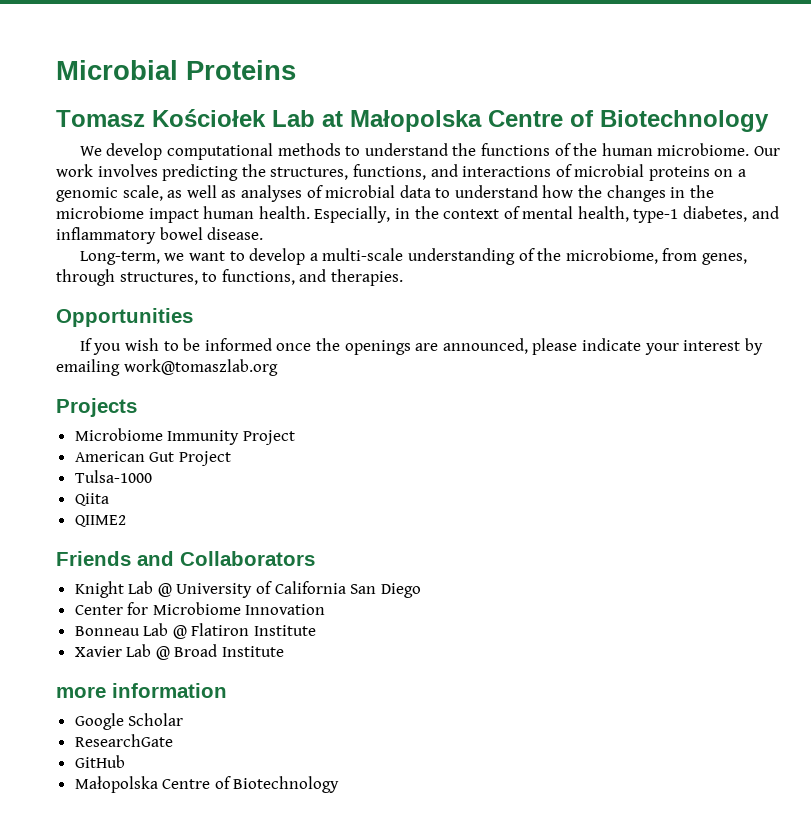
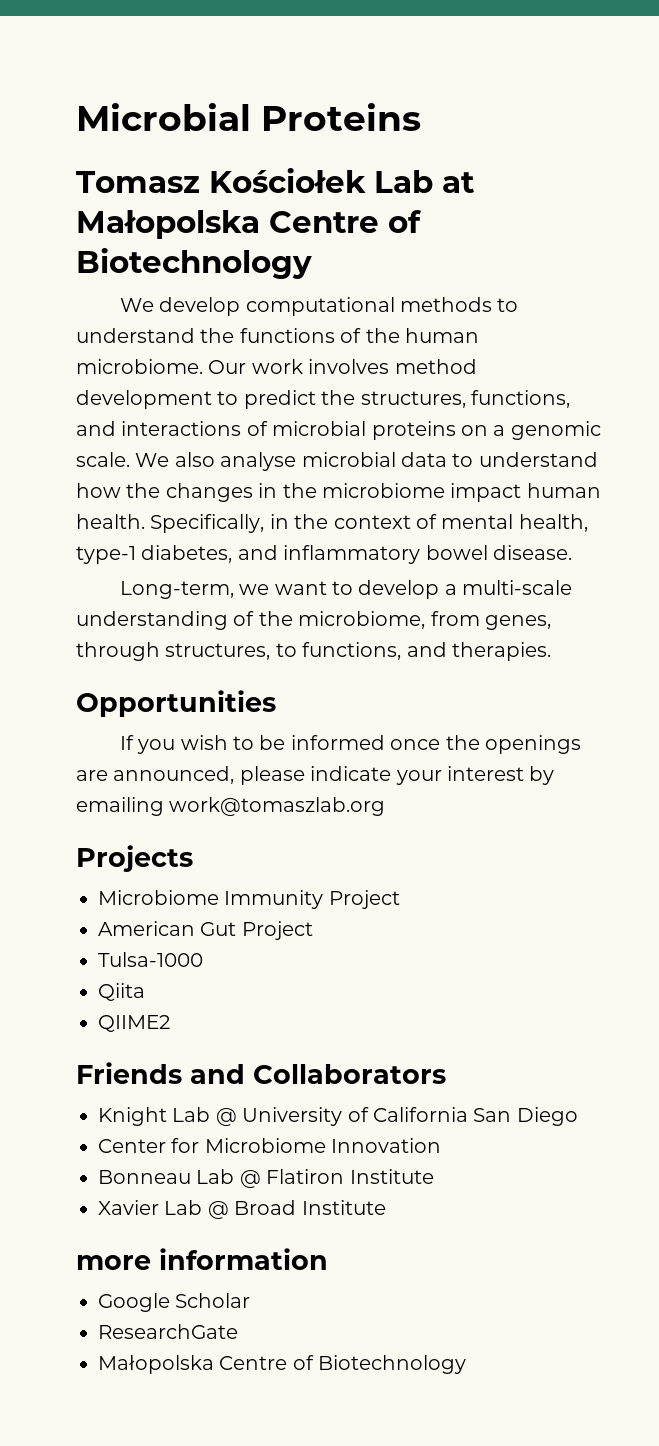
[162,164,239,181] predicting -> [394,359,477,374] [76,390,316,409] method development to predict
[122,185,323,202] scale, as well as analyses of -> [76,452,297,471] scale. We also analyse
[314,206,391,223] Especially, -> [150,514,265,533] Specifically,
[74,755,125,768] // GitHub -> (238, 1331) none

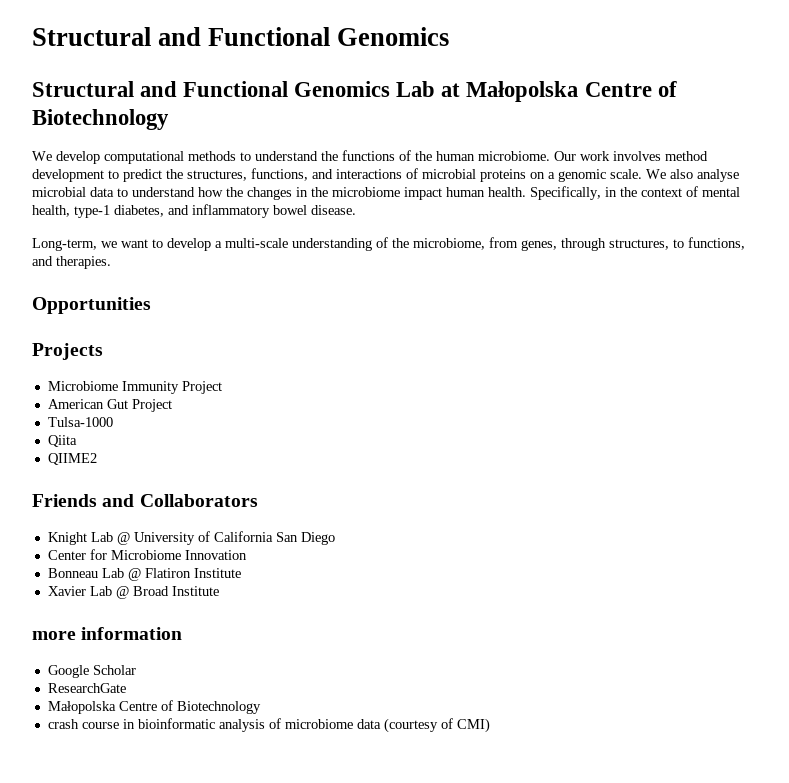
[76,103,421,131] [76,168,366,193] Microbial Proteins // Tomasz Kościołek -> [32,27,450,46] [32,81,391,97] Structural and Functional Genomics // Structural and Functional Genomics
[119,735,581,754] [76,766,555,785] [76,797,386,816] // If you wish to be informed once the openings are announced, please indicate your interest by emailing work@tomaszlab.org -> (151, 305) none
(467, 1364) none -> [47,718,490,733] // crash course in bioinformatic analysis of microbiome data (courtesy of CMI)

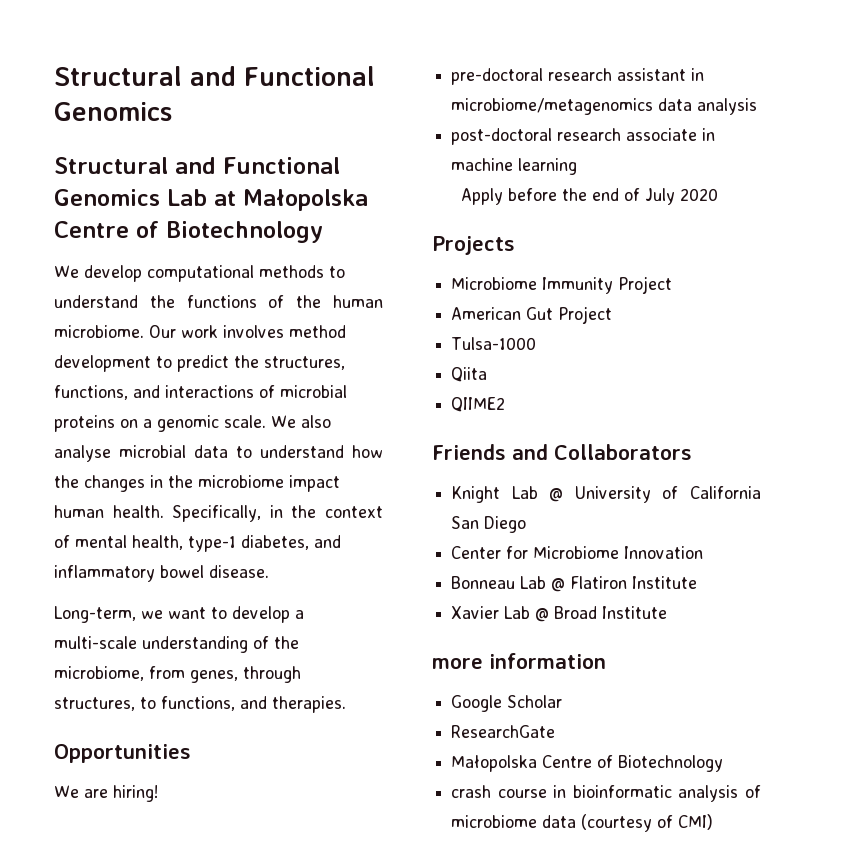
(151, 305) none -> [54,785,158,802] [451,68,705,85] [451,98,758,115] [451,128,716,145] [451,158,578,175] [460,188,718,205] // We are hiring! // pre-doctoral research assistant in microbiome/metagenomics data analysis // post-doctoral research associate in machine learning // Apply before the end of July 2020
——
● **Task requirements**
Write out the data above exactly, minus any images.

● **Result of the task**
[162,164,239,181] predicting -> [394,359,477,374] [76,390,316,409] method development to predict
[122,185,323,202] scale, as well as analyses of -> [76,452,297,471] scale. We also analyse
[314,206,391,223] Especially, -> [150,514,265,533] Specifically,
[74,755,125,768] // GitHub -> (238, 1331) none

[76,103,421,131] [76,168,366,193] Microbial Proteins // Tomasz Kościołek -> [32,27,450,46] [32,81,391,97] Structural and Functional Genomics // Structural and Functional Genomics
[119,735,581,754] [76,766,555,785] [76,797,386,816] // If you wish to be informed once the openings are announced, please indicate your interest by emailing work@tomaszlab.org -> (151, 305) none
(467, 1364) none -> [47,718,490,733] // crash course in bioinformatic analysis of microbiome data (courtesy of CMI)

(151, 305) none -> [54,785,158,802] [451,68,705,85] [451,98,758,115] [451,128,716,145] [451,158,578,175] [460,188,718,205] // We are hiring! // pre-doctoral research assistant in microbiome/metagenomics data analysis // post-doctoral research associate in machine learning // Apply before the end of July 2020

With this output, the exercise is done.